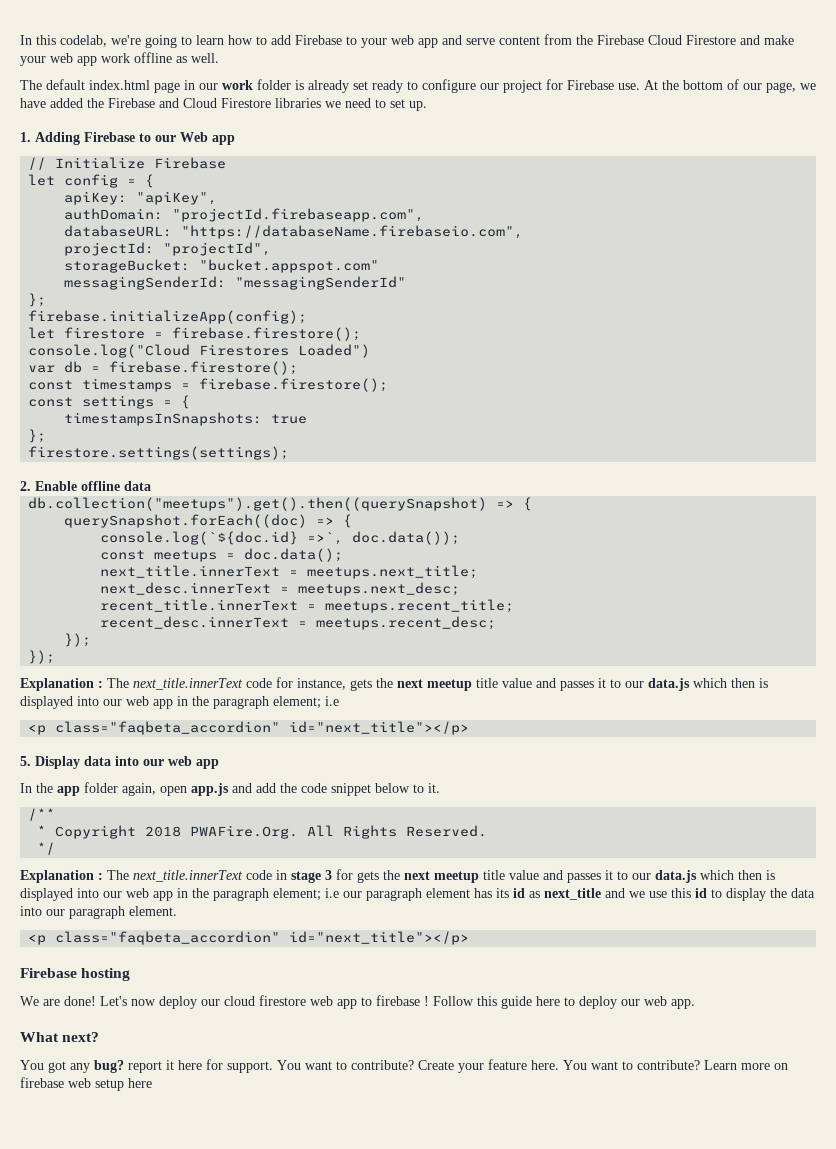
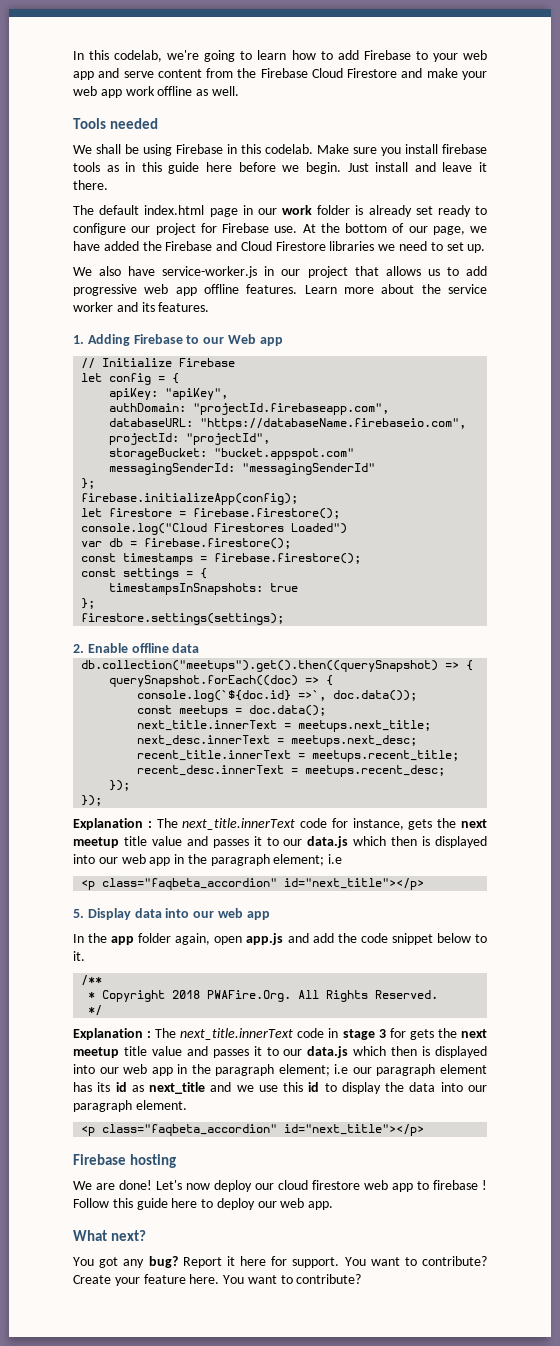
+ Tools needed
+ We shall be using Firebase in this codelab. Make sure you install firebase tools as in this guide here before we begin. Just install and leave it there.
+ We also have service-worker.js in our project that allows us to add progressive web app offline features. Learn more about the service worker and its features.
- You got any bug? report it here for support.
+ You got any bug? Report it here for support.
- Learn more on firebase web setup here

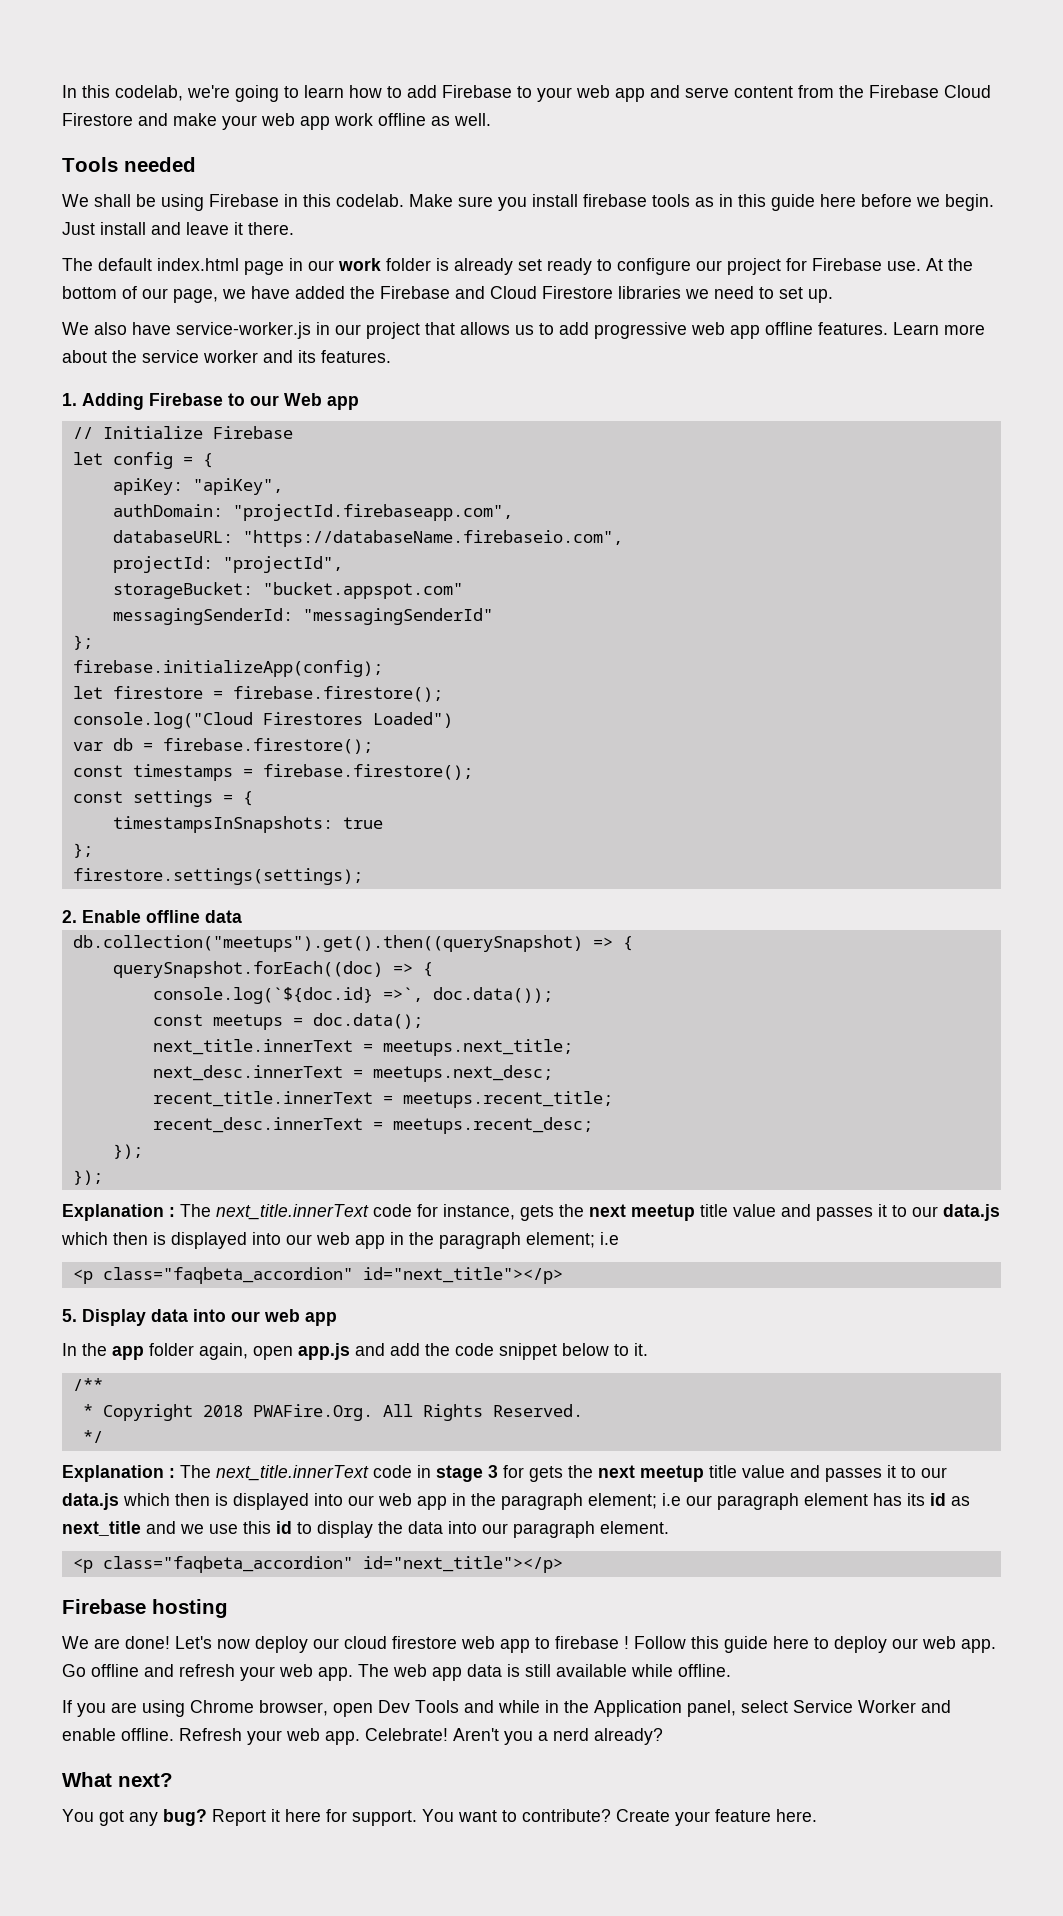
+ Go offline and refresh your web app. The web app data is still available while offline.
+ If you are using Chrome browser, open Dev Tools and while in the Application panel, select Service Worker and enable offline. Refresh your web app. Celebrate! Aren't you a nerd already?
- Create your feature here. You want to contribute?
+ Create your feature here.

* _Work request_
Could you reproduce exactly the lines running from the one with "- Learn more on firebase web setup here" through the final line of the listing above, both included, and drop the pictures?

* _Task output_
- Learn more on firebase web setup here

+ Go offline and refresh your web app. The web app data is still available while offline.
+ If you are using Chrome browser, open Dev Tools and while in the Application panel, select Service Worker and enable offline. Refresh your web app. Celebrate! Aren't you a nerd already?
- Create your feature here. You want to contribute?
+ Create your feature here.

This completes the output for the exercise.